The first George had come to the English throne in 1714. The second, third, and fourth of the same name successively covered it with their persons until 1830,—a century of English Georgics, full enough of bucolic stupidity and ox-like lolling down in rich clover, so far as the sovereigns were concerned, but bristling with short-horned and long-horned wars that pushed and gored in all directions.
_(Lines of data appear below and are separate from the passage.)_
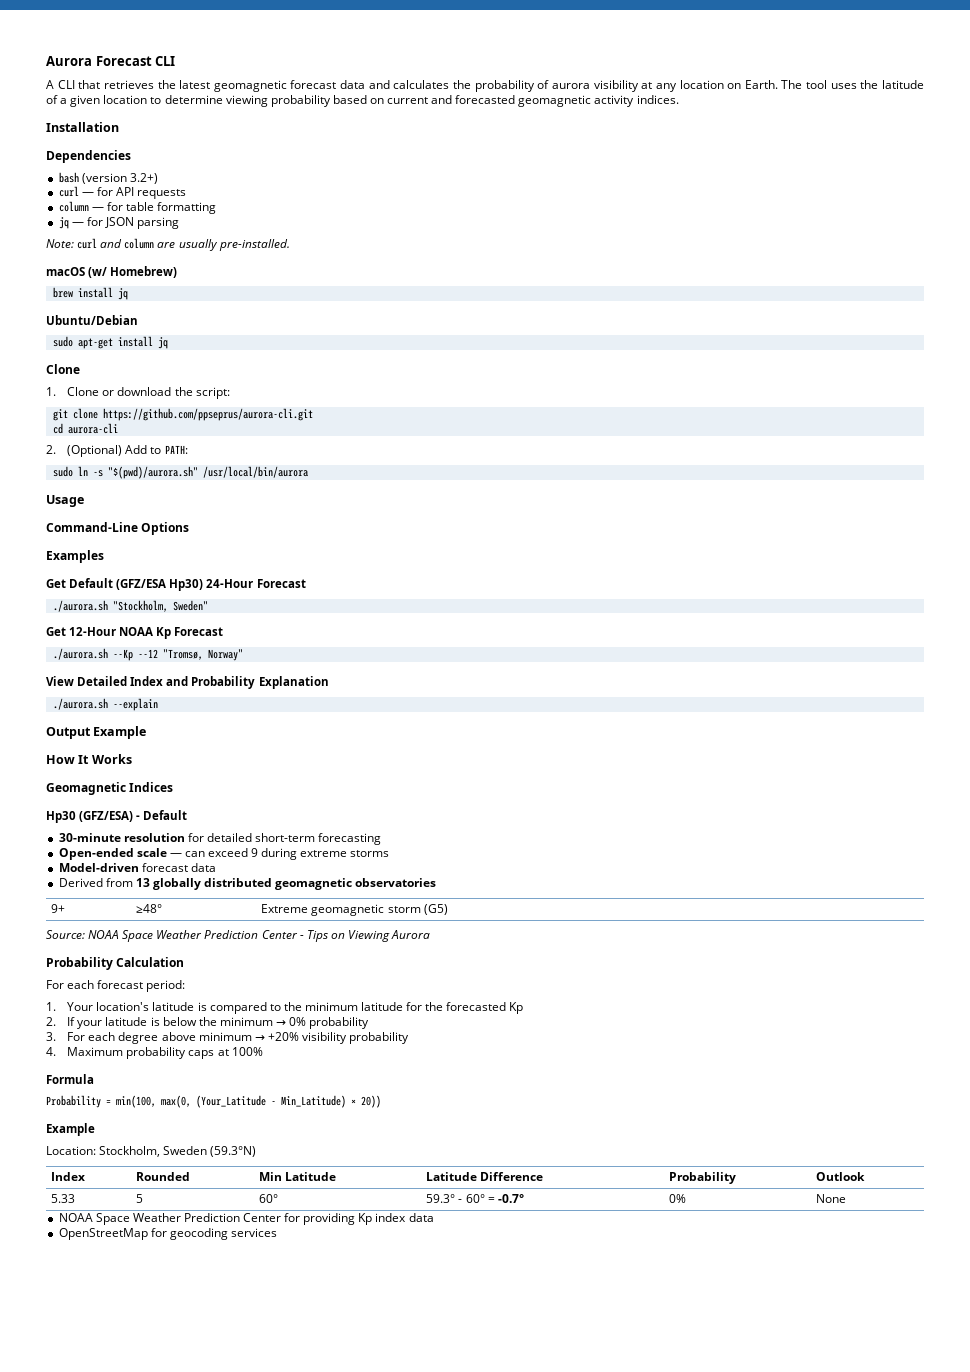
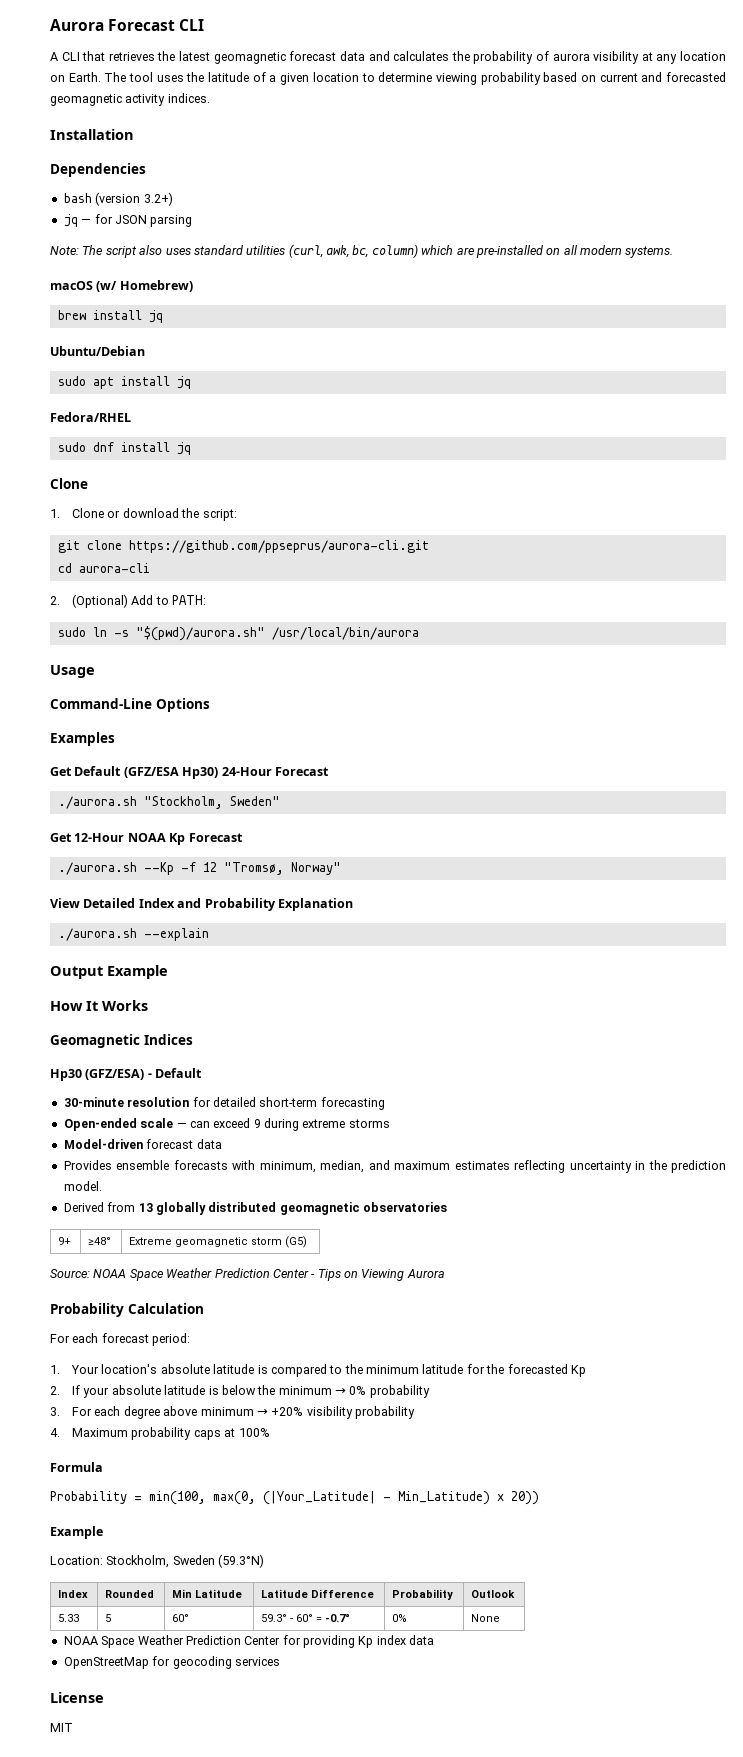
- curl — for API requests
- column — for table formatting
- Note: curl and column are usually pre-installed.
+ Note: The script also uses standard utilities (curl, awk, bc, column) which are pre-installed on all modern systems.
- sudo apt-get install jq
+ sudo apt install jq
+ Fedora/RHEL
+ sudo dnf install jq
- ./aurora.sh --Kp --12 "Tromsø, Norway"
+ ./aurora.sh --Kp -f 12 "Tromsø, Norway"
+ Provides ensemble forecasts with minimum, median, and maximum estimates reflecting uncertainty in the prediction model.
- 1. Your location's latitude is compared to the minimum latitude for the forecasted Kp
+ 1. Your location's absolute latitude is compared to the minimum latitude for the forecasted Kp
- 2. If your latitude is below the minimum → 0% probability
+ 2. If your absolute latitude is below the minimum → 0% probability
- Probability = min(100, max(0, (Your_Latitude - Min_Latitude) × 20))
+ Probability = min(100, max(0, (|Your_Latitude| - Min_Latitude) × 20))
+ License
+ MIT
The second George, imported, like his sire, from Hanover, had been rolling in the rich English pastures for thirteen years, when the war of which we are now speaking commenced impaling so many victims,—a war which passes in our American chronicles under the name of “King George’s war,” but in European history is known as “the war of the Austrian succession.” As might be expected, after the old stiff-necked leader of the English herd commenced pushing the continental cows, the American young bulls—possessing all the red fire and knotted thews of the home stock—sprung over into the French lot, and after goring and receiving thrusts from the Gallic steers, at length, in 1745, made a dash at Louisburg in the island of Cape Breton, and ripped it out of the side of French America, leaving a sore gash that festered for six years.

It will be our duty hereafter to note the results of these wounds in mortifying French pride, and ultimately destroying the carefully nursed French colonial stock in North America.

CHAPTER XII.
THE CHAMPIONSHIP FOR THE AMERICAN BELT.
1754 TO 1763.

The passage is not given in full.